Excerpted records

• • • •

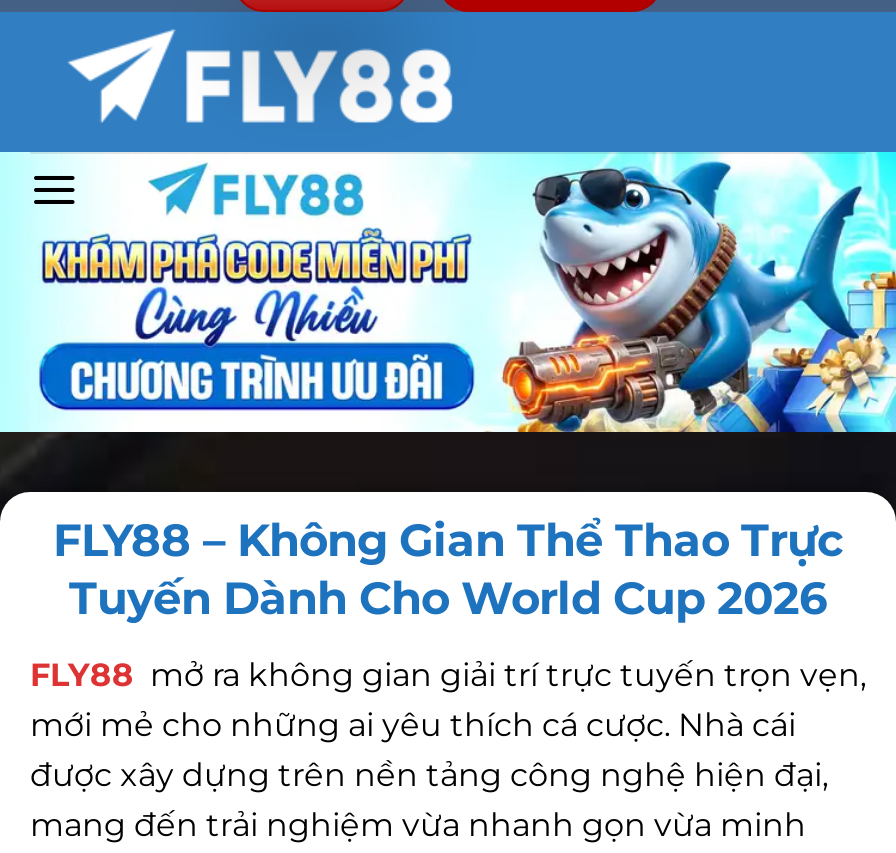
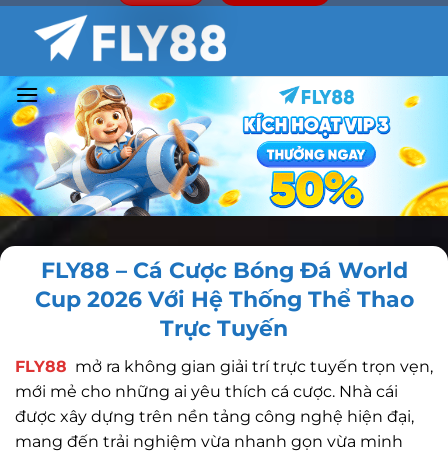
- [image]
- FLY88 – Không Gian Thể Thao Trực
- Tuyến Dành Cho World Cup 2026
+ [image]
+ FLY88 – Cá Cược Bóng Đá World
+ Cup 2026 Với Hệ Thống Thể Thao
+ Trực Tuyến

• • • •

Aim of the exercise
When you return the listing, keep it exact and omit any pictures it holds.

Reply to the task
- [image]
- FLY88 – Không Gian Thể Thao Trực
- Tuyến Dành Cho World Cup 2026
+ [image]
+ FLY88 – Cá Cược Bóng Đá World
+ Cup 2026 Với Hệ Thống Thể Thao
+ Trực Tuyến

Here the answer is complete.